- [EXERCISE DIRECTIONS]: Print nothing except the line holding "CZ02 | alli: 1 -> 0" and the lines that come after it in the material below, and leave the pictures out.

+++++

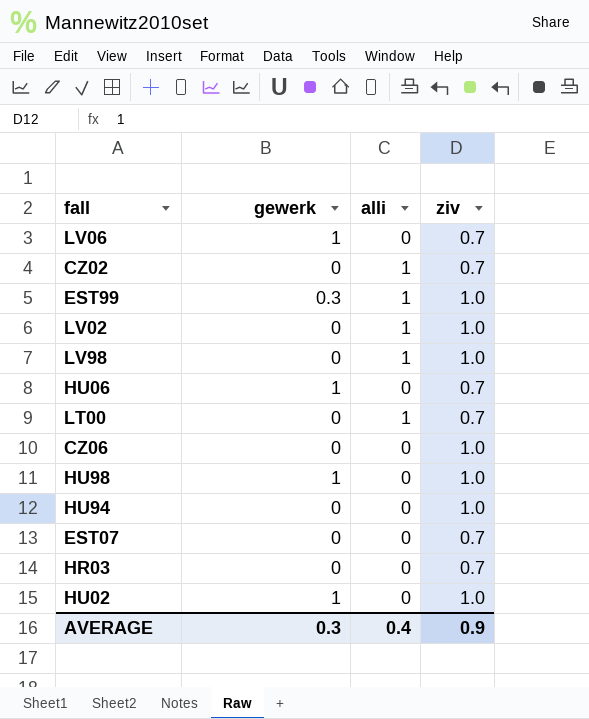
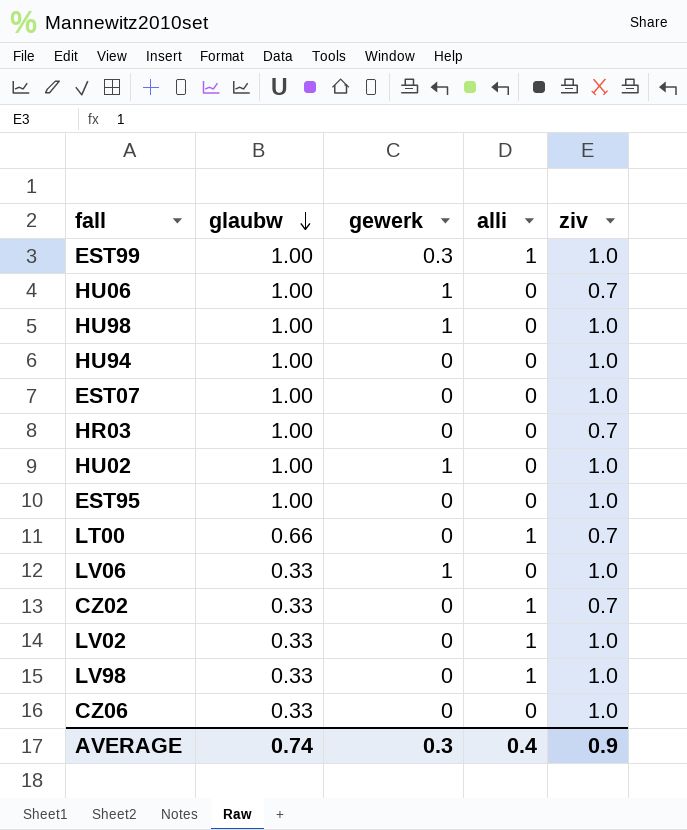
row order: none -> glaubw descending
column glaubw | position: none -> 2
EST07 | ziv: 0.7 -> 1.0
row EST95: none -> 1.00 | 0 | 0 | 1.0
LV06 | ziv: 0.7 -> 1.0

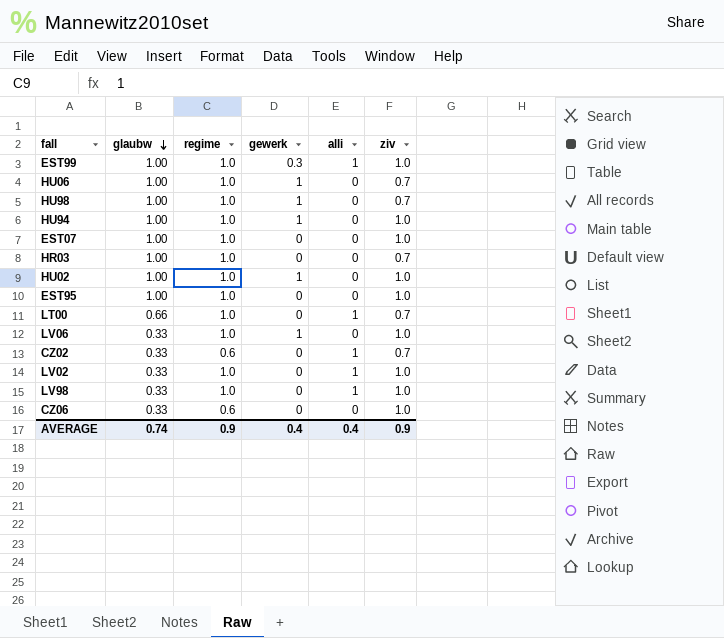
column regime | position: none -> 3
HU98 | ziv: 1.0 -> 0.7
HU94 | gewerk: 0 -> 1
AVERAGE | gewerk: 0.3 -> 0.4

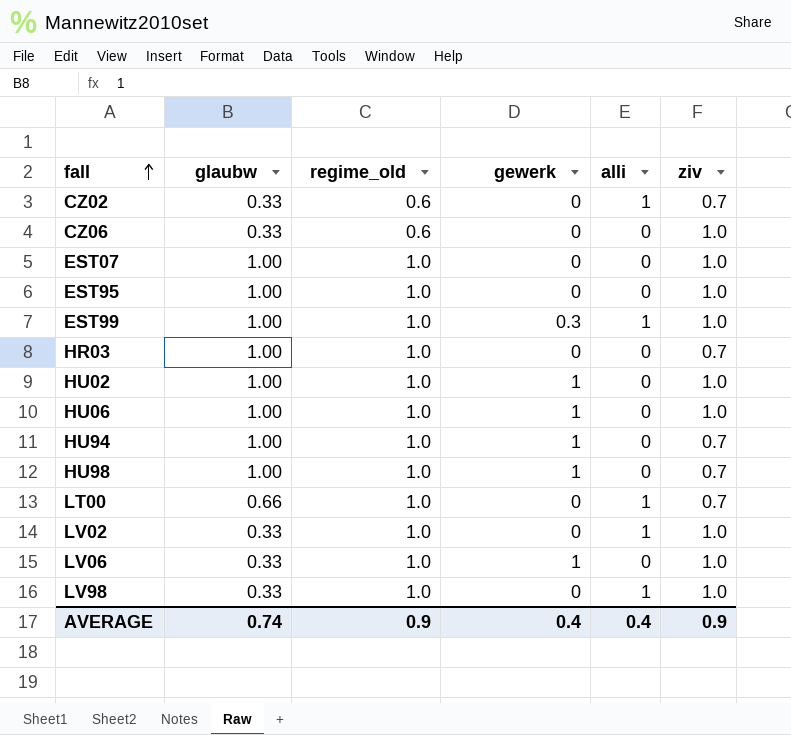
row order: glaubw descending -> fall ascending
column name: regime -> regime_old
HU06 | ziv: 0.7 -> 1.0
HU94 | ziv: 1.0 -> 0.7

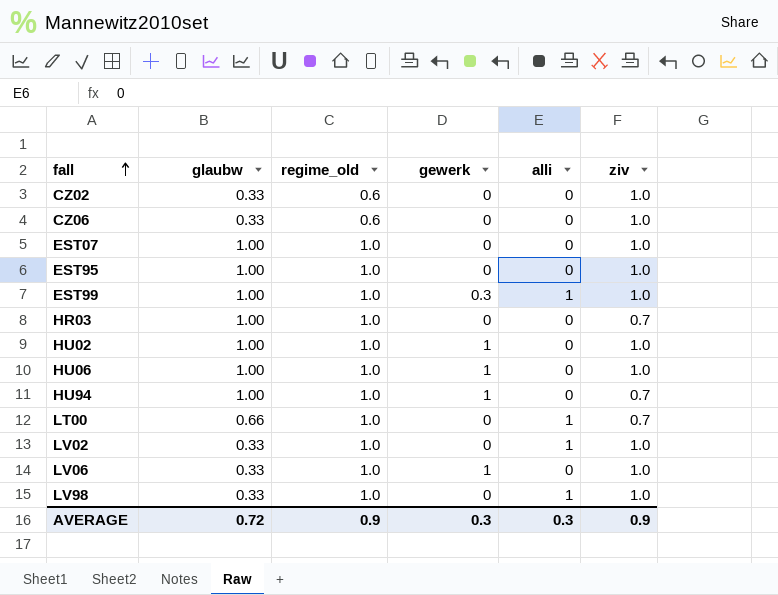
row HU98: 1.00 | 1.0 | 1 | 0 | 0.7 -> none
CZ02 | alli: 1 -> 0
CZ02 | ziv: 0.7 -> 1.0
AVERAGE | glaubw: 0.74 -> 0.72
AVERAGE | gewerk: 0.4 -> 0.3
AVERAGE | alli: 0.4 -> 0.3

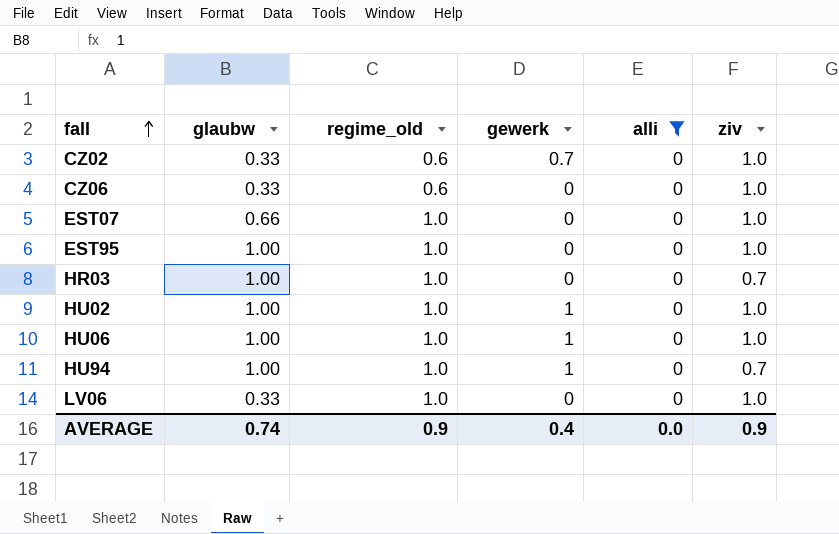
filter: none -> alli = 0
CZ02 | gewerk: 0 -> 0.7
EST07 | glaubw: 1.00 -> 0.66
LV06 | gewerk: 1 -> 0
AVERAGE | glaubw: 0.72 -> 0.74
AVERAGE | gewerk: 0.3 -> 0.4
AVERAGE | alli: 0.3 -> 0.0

+++++

- [TASK ANSWER]:
CZ02 | alli: 1 -> 0
CZ02 | ziv: 0.7 -> 1.0
AVERAGE | glaubw: 0.74 -> 0.72
AVERAGE | gewerk: 0.4 -> 0.3
AVERAGE | alli: 0.4 -> 0.3

filter: none -> alli = 0
CZ02 | gewerk: 0 -> 0.7
EST07 | glaubw: 1.00 -> 0.66
LV06 | gewerk: 1 -> 0
AVERAGE | glaubw: 0.72 -> 0.74
AVERAGE | gewerk: 0.3 -> 0.4
AVERAGE | alli: 0.3 -> 0.0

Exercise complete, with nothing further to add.